* _Work to complete_
If a line in the material below has the word "text", copy it.

* _Data in this exercise_
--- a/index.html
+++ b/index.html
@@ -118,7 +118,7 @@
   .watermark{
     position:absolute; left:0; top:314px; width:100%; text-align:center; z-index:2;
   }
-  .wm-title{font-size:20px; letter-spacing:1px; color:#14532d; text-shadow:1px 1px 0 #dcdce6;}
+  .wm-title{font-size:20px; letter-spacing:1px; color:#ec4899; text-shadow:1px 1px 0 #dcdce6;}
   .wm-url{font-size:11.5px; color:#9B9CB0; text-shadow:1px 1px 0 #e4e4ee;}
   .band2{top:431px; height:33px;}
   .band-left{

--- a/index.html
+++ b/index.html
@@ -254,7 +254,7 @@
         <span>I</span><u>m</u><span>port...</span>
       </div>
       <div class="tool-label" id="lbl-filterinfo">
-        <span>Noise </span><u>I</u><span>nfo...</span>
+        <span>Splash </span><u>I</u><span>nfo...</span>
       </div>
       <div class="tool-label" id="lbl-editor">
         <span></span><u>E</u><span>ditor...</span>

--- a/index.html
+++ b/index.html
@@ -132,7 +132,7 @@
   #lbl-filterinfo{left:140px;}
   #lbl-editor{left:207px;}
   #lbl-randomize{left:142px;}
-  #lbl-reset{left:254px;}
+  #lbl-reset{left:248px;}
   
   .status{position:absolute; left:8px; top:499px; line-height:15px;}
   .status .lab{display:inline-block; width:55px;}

* _Completed exercise_
     position:absolute; left:0; top:314px; width:100%; text-align:center; z-index:2;
-  .wm-title{font-size:20px; letter-spacing:1px; color:#14532d; text-shadow:1px 1px 0 #dcdce6;}
+  .wm-title{font-size:20px; letter-spacing:1px; color:#ec4899; text-shadow:1px 1px 0 #dcdce6;}
   .wm-url{font-size:11.5px; color:#9B9CB0; text-shadow:1px 1px 0 #e4e4ee;}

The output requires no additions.